• **PROBLEM DESCRIPTION**:
What you give back must match the records below word for word.

Change listing data
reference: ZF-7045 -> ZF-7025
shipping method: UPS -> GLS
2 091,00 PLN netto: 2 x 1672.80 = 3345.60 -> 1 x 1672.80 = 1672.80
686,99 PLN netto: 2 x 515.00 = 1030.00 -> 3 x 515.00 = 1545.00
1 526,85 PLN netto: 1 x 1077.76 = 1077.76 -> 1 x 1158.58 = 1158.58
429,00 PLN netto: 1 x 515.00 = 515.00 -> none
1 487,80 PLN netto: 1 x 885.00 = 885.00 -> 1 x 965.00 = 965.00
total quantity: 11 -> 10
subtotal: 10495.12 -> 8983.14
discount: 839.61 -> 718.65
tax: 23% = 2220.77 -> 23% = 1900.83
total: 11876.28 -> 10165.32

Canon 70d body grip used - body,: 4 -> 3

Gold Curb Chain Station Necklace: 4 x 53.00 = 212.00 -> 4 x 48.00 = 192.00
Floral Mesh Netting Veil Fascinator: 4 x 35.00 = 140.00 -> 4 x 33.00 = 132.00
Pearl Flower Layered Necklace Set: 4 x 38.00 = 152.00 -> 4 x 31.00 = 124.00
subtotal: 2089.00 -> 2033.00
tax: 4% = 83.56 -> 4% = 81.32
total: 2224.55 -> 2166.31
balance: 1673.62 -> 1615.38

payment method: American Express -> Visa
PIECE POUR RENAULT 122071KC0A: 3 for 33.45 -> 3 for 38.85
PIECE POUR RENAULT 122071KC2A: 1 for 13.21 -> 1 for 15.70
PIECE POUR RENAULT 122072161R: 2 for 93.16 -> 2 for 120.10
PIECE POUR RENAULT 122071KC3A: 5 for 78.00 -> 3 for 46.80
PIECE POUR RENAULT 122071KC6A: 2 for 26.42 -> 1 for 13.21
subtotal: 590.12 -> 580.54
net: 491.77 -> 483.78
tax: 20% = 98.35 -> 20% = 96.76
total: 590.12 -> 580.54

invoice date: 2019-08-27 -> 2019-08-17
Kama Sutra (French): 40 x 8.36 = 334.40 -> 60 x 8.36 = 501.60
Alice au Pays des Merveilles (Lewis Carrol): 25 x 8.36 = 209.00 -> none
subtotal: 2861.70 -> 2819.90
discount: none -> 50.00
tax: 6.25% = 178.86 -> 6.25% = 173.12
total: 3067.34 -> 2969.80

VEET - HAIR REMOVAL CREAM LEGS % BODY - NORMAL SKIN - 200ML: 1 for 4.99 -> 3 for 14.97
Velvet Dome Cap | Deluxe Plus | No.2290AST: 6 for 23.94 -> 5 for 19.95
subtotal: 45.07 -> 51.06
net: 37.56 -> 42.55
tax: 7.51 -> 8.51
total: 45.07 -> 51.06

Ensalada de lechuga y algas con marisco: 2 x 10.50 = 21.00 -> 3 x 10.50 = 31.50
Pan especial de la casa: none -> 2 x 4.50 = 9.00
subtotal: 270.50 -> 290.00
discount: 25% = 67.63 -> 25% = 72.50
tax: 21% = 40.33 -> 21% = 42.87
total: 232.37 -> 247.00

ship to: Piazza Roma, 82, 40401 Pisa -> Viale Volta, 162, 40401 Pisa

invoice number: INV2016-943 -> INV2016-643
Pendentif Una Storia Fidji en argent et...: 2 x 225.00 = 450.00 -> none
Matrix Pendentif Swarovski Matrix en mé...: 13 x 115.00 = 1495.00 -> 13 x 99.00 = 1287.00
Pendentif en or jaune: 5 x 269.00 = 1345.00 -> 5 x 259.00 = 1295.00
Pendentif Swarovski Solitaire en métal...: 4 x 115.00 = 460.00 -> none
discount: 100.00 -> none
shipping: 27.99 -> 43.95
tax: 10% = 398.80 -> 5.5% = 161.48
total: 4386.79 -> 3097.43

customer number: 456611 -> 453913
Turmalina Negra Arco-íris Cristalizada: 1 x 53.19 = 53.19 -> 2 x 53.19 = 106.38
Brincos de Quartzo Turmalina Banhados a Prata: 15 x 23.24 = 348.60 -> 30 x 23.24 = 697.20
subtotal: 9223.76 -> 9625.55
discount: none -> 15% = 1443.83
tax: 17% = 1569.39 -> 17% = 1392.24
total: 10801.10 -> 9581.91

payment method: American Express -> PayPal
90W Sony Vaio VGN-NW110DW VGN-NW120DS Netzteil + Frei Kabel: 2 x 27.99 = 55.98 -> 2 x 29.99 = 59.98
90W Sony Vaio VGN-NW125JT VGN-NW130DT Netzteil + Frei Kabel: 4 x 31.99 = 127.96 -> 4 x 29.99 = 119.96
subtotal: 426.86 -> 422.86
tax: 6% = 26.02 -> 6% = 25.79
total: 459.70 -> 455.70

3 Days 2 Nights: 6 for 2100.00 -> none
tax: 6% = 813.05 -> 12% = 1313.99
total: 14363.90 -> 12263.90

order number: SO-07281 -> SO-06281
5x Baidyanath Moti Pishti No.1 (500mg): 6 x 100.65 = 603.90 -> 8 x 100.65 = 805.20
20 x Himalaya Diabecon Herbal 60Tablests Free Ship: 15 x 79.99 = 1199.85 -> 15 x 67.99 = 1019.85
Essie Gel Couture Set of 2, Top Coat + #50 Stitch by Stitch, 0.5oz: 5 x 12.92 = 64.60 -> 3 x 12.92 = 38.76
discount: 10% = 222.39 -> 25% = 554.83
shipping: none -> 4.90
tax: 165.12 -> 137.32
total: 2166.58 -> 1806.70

• **EXPECTED ANSWER**:
reference: ZF-7045 -> ZF-7025
shipping method: UPS -> GLS
2 091,00 PLN netto: 2 x 1672.80 = 3345.60 -> 1 x 1672.80 = 1672.80
686,99 PLN netto: 2 x 515.00 = 1030.00 -> 3 x 515.00 = 1545.00
1 526,85 PLN netto: 1 x 1077.76 = 1077.76 -> 1 x 1158.58 = 1158.58
429,00 PLN netto: 1 x 515.00 = 515.00 -> none
1 487,80 PLN netto: 1 x 885.00 = 885.00 -> 1 x 965.00 = 965.00
total quantity: 11 -> 10
subtotal: 10495.12 -> 8983.14
discount: 839.61 -> 718.65
tax: 23% = 2220.77 -> 23% = 1900.83
total: 11876.28 -> 10165.32

Canon 70d body grip used - body,: 4 -> 3

Gold Curb Chain Station Necklace: 4 x 53.00 = 212.00 -> 4 x 48.00 = 192.00
Floral Mesh Netting Veil Fascinator: 4 x 35.00 = 140.00 -> 4 x 33.00 = 132.00
Pearl Flower Layered Necklace Set: 4 x 38.00 = 152.00 -> 4 x 31.00 = 124.00
subtotal: 2089.00 -> 2033.00
tax: 4% = 83.56 -> 4% = 81.32
total: 2224.55 -> 2166.31
balance: 1673.62 -> 1615.38

payment method: American Express -> Visa
PIECE POUR RENAULT 122071KC0A: 3 for 33.45 -> 3 for 38.85
PIECE POUR RENAULT 122071KC2A: 1 for 13.21 -> 1 for 15.70
PIECE POUR RENAULT 122072161R: 2 for 93.16 -> 2 for 120.10
PIECE POUR RENAULT 122071KC3A: 5 for 78.00 -> 3 for 46.80
PIECE POUR RENAULT 122071KC6A: 2 for 26.42 -> 1 for 13.21
subtotal: 590.12 -> 580.54
net: 491.77 -> 483.78
tax: 20% = 98.35 -> 20% = 96.76
total: 590.12 -> 580.54

invoice date: 2019-08-27 -> 2019-08-17
Kama Sutra (French): 40 x 8.36 = 334.40 -> 60 x 8.36 = 501.60
Alice au Pays des Merveilles (Lewis Carrol): 25 x 8.36 = 209.00 -> none
subtotal: 2861.70 -> 2819.90
discount: none -> 50.00
tax: 6.25% = 178.86 -> 6.25% = 173.12
total: 3067.34 -> 2969.80

VEET - HAIR REMOVAL CREAM LEGS % BODY - NORMAL SKIN - 200ML: 1 for 4.99 -> 3 for 14.97
Velvet Dome Cap | Deluxe Plus | No.2290AST: 6 for 23.94 -> 5 for 19.95
subtotal: 45.07 -> 51.06
net: 37.56 -> 42.55
tax: 7.51 -> 8.51
total: 45.07 -> 51.06

Ensalada de lechuga y algas con marisco: 2 x 10.50 = 21.00 -> 3 x 10.50 = 31.50
Pan especial de la casa: none -> 2 x 4.50 = 9.00
subtotal: 270.50 -> 290.00
discount: 25% = 67.63 -> 25% = 72.50
tax: 21% = 40.33 -> 21% = 42.87
total: 232.37 -> 247.00

ship to: Piazza Roma, 82, 40401 Pisa -> Viale Volta, 162, 40401 Pisa

invoice number: INV2016-943 -> INV2016-643
Pendentif Una Storia Fidji en argent et...: 2 x 225.00 = 450.00 -> none
Matrix Pendentif Swarovski Matrix en mé...: 13 x 115.00 = 1495.00 -> 13 x 99.00 = 1287.00
Pendentif en or jaune: 5 x 269.00 = 1345.00 -> 5 x 259.00 = 1295.00
Pendentif Swarovski Solitaire en métal...: 4 x 115.00 = 460.00 -> none
discount: 100.00 -> none
shipping: 27.99 -> 43.95
tax: 10% = 398.80 -> 5.5% = 161.48
total: 4386.79 -> 3097.43

customer number: 456611 -> 453913
Turmalina Negra Arco-íris Cristalizada: 1 x 53.19 = 53.19 -> 2 x 53.19 = 106.38
Brincos de Quartzo Turmalina Banhados a Prata: 15 x 23.24 = 348.60 -> 30 x 23.24 = 697.20
subtotal: 9223.76 -> 9625.55
discount: none -> 15% = 1443.83
tax: 17% = 1569.39 -> 17% = 1392.24
total: 10801.10 -> 9581.91

payment method: American Express -> PayPal
90W Sony Vaio VGN-NW110DW VGN-NW120DS Netzteil + Frei Kabel: 2 x 27.99 = 55.98 -> 2 x 29.99 = 59.98
90W Sony Vaio VGN-NW125JT VGN-NW130DT Netzteil + Frei Kabel: 4 x 31.99 = 127.96 -> 4 x 29.99 = 119.96
subtotal: 426.86 -> 422.86
tax: 6% = 26.02 -> 6% = 25.79
total: 459.70 -> 455.70

3 Days 2 Nights: 6 for 2100.00 -> none
tax: 6% = 813.05 -> 12% = 1313.99
total: 14363.90 -> 12263.90

order number: SO-07281 -> SO-06281
5x Baidyanath Moti Pishti No.1 (500mg): 6 x 100.65 = 603.90 -> 8 x 100.65 = 805.20
20 x Himalaya Diabecon Herbal 60Tablests Free Ship: 15 x 79.99 = 1199.85 -> 15 x 67.99 = 1019.85
Essie Gel Couture Set of 2, Top Coat + #50 Stitch by Stitch, 0.5oz: 5 x 12.92 = 64.60 -> 3 x 12.92 = 38.76
discount: 10% = 222.39 -> 25% = 554.83
shipping: none -> 4.90
tax: 165.12 -> 137.32
total: 2166.58 -> 1806.70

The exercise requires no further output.